EXERCISE DETAILS: Pictures are not part of the copy; reproduce the remaining data exactly.
○ ○ ○ ○ ○ ○ ○
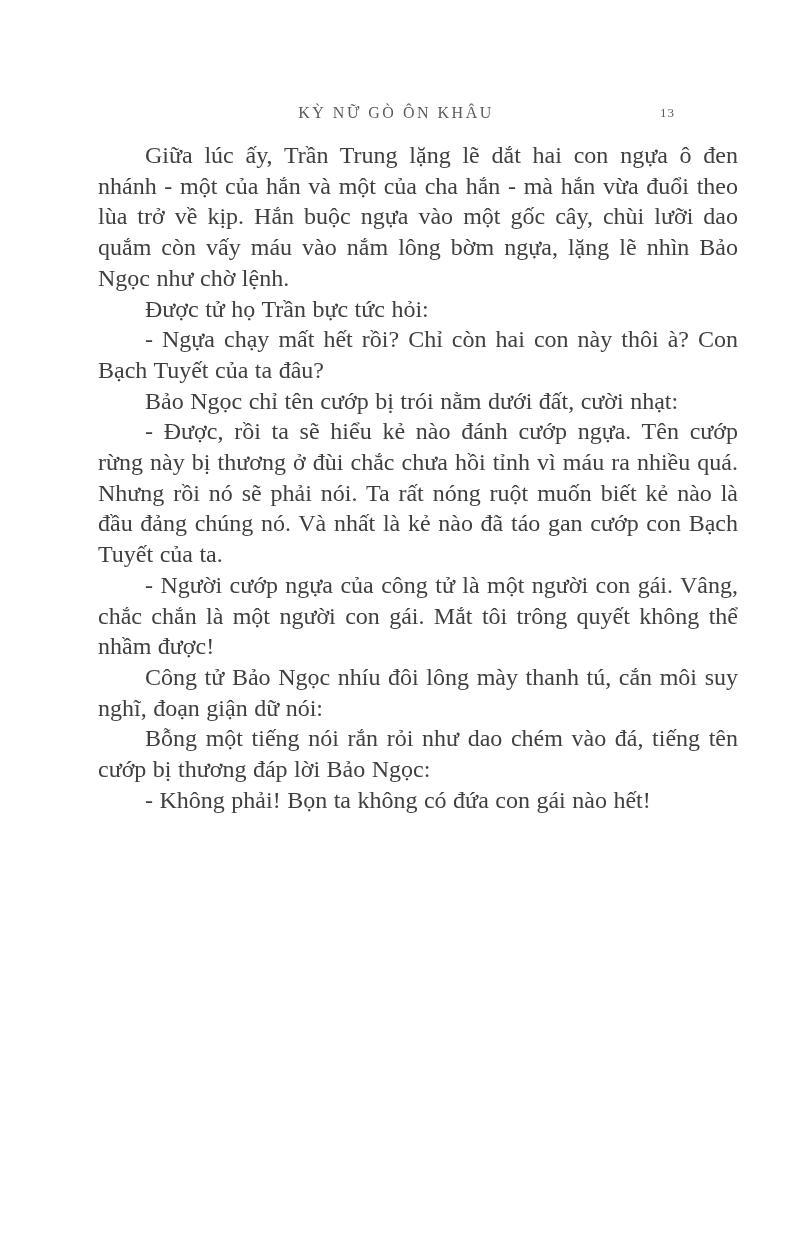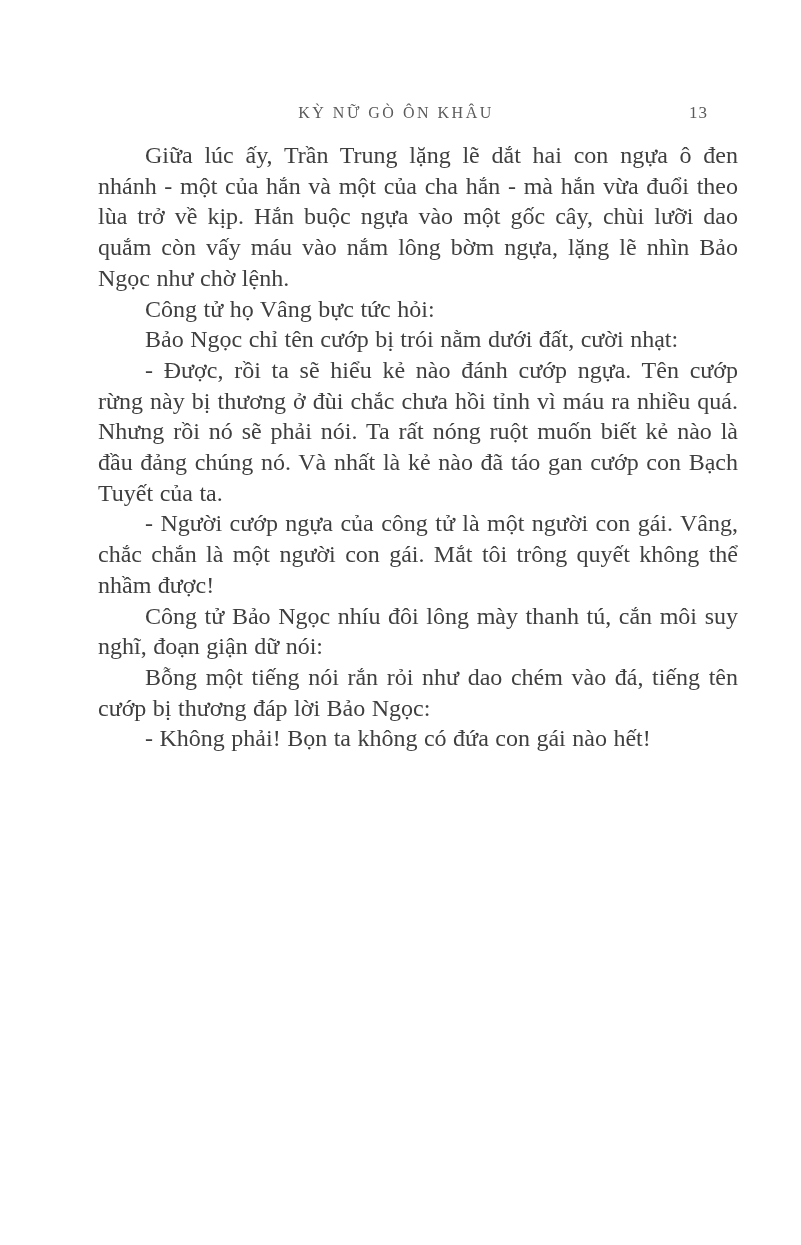--- a/index.html
+++ b/index.html
@@ -36,11 +36,10 @@
     position: absolute;
     top: 102px;
     left: 660px;
-    font-size: 17px;
+    font-size: 13px;
     line-height: 22px;
     letter-spacing: 1px;
     color: var(--header-text);
-    margin-left: 29px;
   }
   .body-text {
     position: absolute;

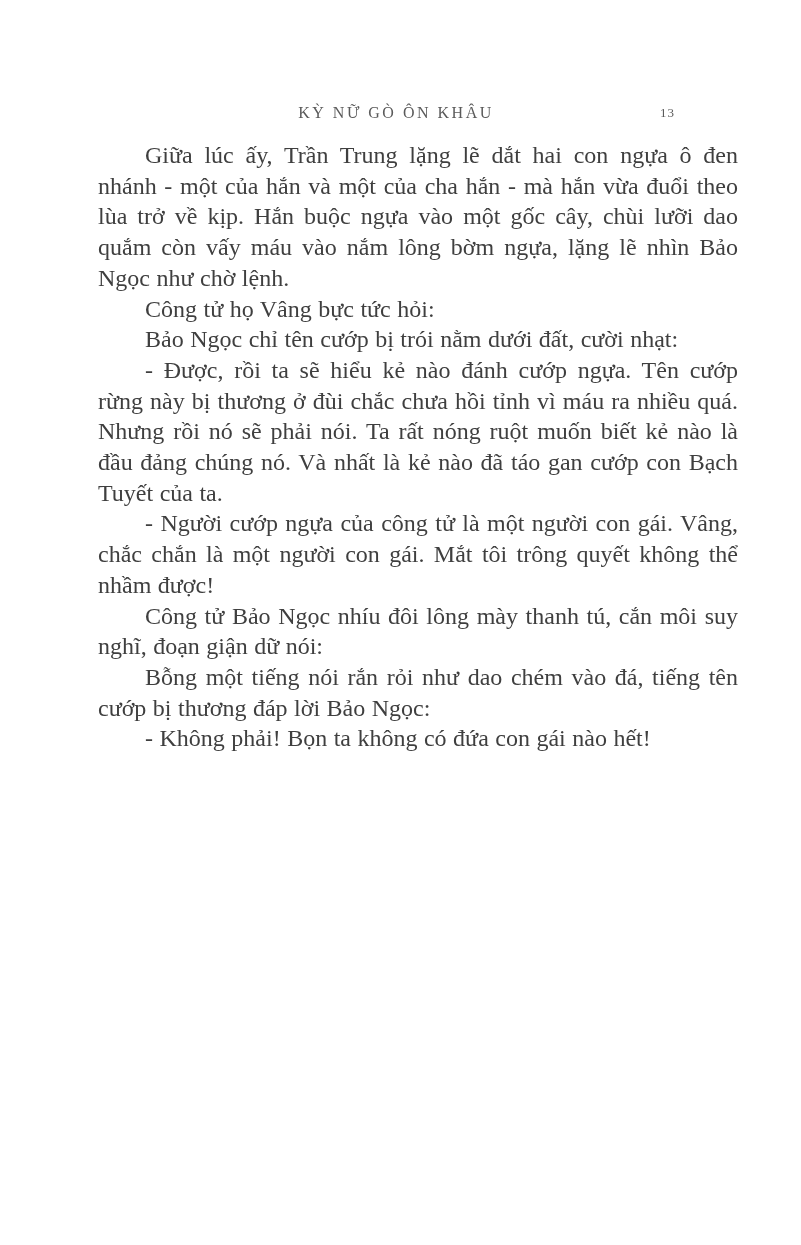--- a/index.html
+++ b/index.html
@@ -69,7 +69,7 @@
 
   <div class="body-text">
       <p class="para">Giữa lúc ấy, Trần Trung lặng lẽ dắt hai con ngựa ô đen nhánh - một của hắn và một của cha hắn - mà hắn vừa đuổi theo lùa trở về kịp. Hắn buộc ngựa vào một gốc cây, chùi lưỡi dao quắm còn vấy máu vào nắm lông bờm ngựa, lặng lẽ nhìn Bảo Ngọc như chờ lệnh.</p>
-      <p class="para">Công tử họ Vâng bực tức hỏi:</p>
+      <p class="para">Được tử họ Trần bực tức hỏi:</p>
       <p class="para">Bảo Ngọc chỉ tên cướp bị trói nằm dưới đất, cười nhạt:</p>
       <p class="para">- Được, rồi ta sẽ hiểu kẻ nào đánh cướp ngựa. Tên cướp rừng này bị thương ở đùi chắc chưa hồi tỉnh vì máu ra nhiều quá. Nhưng rồi nó sẽ phải nói. Ta rất nóng ruột muốn biết kẻ nào là đầu đảng chúng nó. Và nhất là kẻ nào đã táo gan cướp con Bạch Tuyết của ta.</p>
       <p class="para">- Người cướp ngựa của công tử là một người con gái. Vâng, chắc chắn là một người con gái. Mắt tôi trông quyết không thể nhầm được!</p>

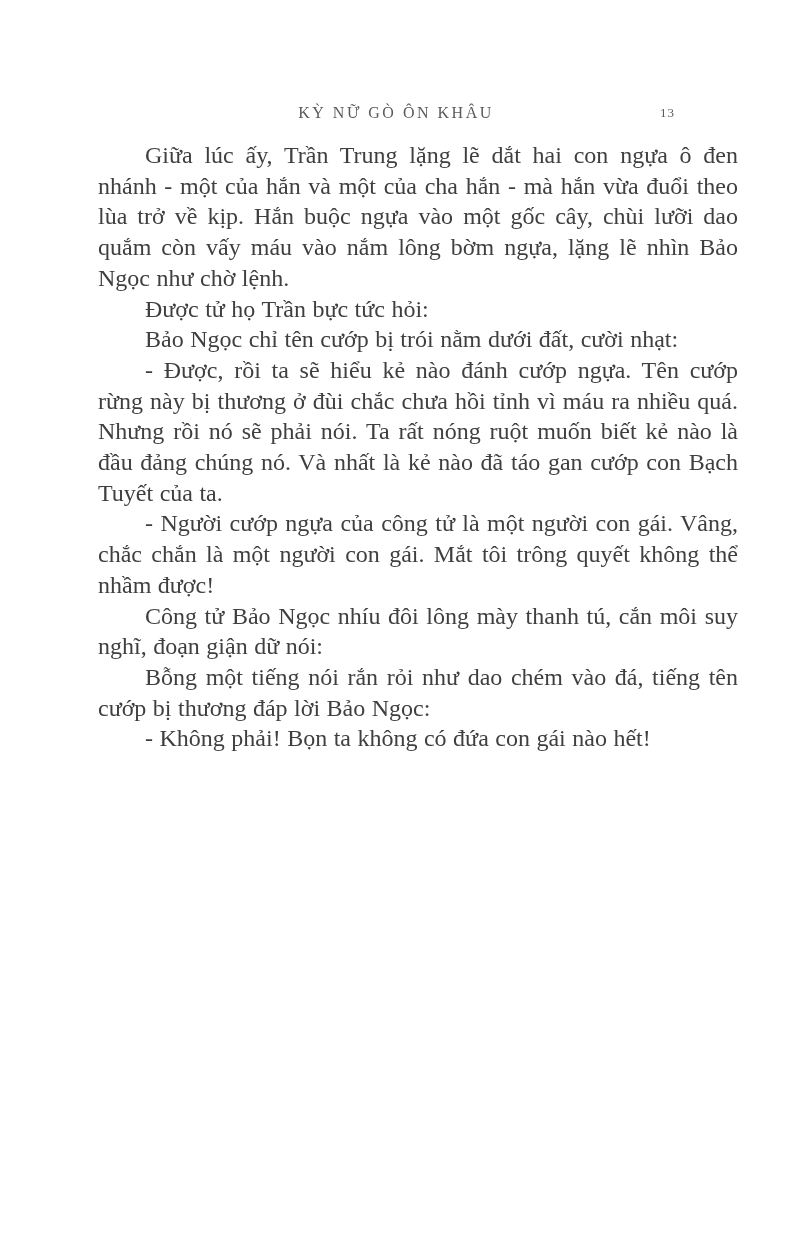--- a/index.html
+++ b/index.html
@@ -70,6 +70,7 @@
   <div class="body-text">
       <p class="para">Giữa lúc ấy, Trần Trung lặng lẽ dắt hai con ngựa ô đen nhánh - một của hắn và một của cha hắn - mà hắn vừa đuổi theo lùa trở về kịp. Hắn buộc ngựa vào một gốc cây, chùi lưỡi dao quắm còn vấy máu vào nắm lông bờm ngựa, lặng lẽ nhìn Bảo Ngọc như chờ lệnh.</p>
       <p class="para">Được tử họ Trần bực tức hỏi:</p>
+      <p class="para">- Ngựa chạy mất hết rồi? Chỉ còn hai con này thôi à? Con Bạch Tuyết của ta đâu?</p>
       <p class="para">Bảo Ngọc chỉ tên cướp bị trói nằm dưới đất, cười nhạt:</p>
       <p class="para">- Được, rồi ta sẽ hiểu kẻ nào đánh cướp ngựa. Tên cướp rừng này bị thương ở đùi chắc chưa hồi tỉnh vì máu ra nhiều quá. Nhưng rồi nó sẽ phải nói. Ta rất nóng ruột muốn biết kẻ nào là đầu đảng chúng nó. Và nhất là kẻ nào đã táo gan cướp con Bạch Tuyết của ta.</p>
       <p class="para">- Người cướp ngựa của công tử là một người con gái. Vâng, chắc chắn là một người con gái. Mắt tôi trông quyết không thể nhầm được!</p>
○ ○ ○ ○ ○ ○ ○
WORKED SOLUTION:
--- a/index.html
+++ b/index.html
@@ -36,11 +36,10 @@
     position: absolute;
     top: 102px;
     left: 660px;
-    font-size: 17px;
+    font-size: 13px;
     line-height: 22px;
     letter-spacing: 1px;
     color: var(--header-text);
-    margin-left: 29px;
   }
   .body-text {
     position: absolute;

--- a/index.html
+++ b/index.html
@@ -69,7 +69,7 @@
 
   <div class="body-text">
       <p class="para">Giữa lúc ấy, Trần Trung lặng lẽ dắt hai con ngựa ô đen nhánh - một của hắn và một của cha hắn - mà hắn vừa đuổi theo lùa trở về kịp. Hắn buộc ngựa vào một gốc cây, chùi lưỡi dao quắm còn vấy máu vào nắm lông bờm ngựa, lặng lẽ nhìn Bảo Ngọc như chờ lệnh.</p>
-      <p class="para">Công tử họ Vâng bực tức hỏi:</p>
+      <p class="para">Được tử họ Trần bực tức hỏi:</p>
       <p class="para">Bảo Ngọc chỉ tên cướp bị trói nằm dưới đất, cười nhạt:</p>
       <p class="para">- Được, rồi ta sẽ hiểu kẻ nào đánh cướp ngựa. Tên cướp rừng này bị thương ở đùi chắc chưa hồi tỉnh vì máu ra nhiều quá. Nhưng rồi nó sẽ phải nói. Ta rất nóng ruột muốn biết kẻ nào là đầu đảng chúng nó. Và nhất là kẻ nào đã táo gan cướp con Bạch Tuyết của ta.</p>
       <p class="para">- Người cướp ngựa của công tử là một người con gái. Vâng, chắc chắn là một người con gái. Mắt tôi trông quyết không thể nhầm được!</p>

--- a/index.html
+++ b/index.html
@@ -70,6 +70,7 @@
   <div class="body-text">
       <p class="para">Giữa lúc ấy, Trần Trung lặng lẽ dắt hai con ngựa ô đen nhánh - một của hắn và một của cha hắn - mà hắn vừa đuổi theo lùa trở về kịp. Hắn buộc ngựa vào một gốc cây, chùi lưỡi dao quắm còn vấy máu vào nắm lông bờm ngựa, lặng lẽ nhìn Bảo Ngọc như chờ lệnh.</p>
       <p class="para">Được tử họ Trần bực tức hỏi:</p>
+      <p class="para">- Ngựa chạy mất hết rồi? Chỉ còn hai con này thôi à? Con Bạch Tuyết của ta đâu?</p>
       <p class="para">Bảo Ngọc chỉ tên cướp bị trói nằm dưới đất, cười nhạt:</p>
       <p class="para">- Được, rồi ta sẽ hiểu kẻ nào đánh cướp ngựa. Tên cướp rừng này bị thương ở đùi chắc chưa hồi tỉnh vì máu ra nhiều quá. Nhưng rồi nó sẽ phải nói. Ta rất nóng ruột muốn biết kẻ nào là đầu đảng chúng nó. Và nhất là kẻ nào đã táo gan cướp con Bạch Tuyết của ta.</p>
       <p class="para">- Người cướp ngựa của công tử là một người con gái. Vâng, chắc chắn là một người con gái. Mắt tôi trông quyết không thể nhầm được!</p>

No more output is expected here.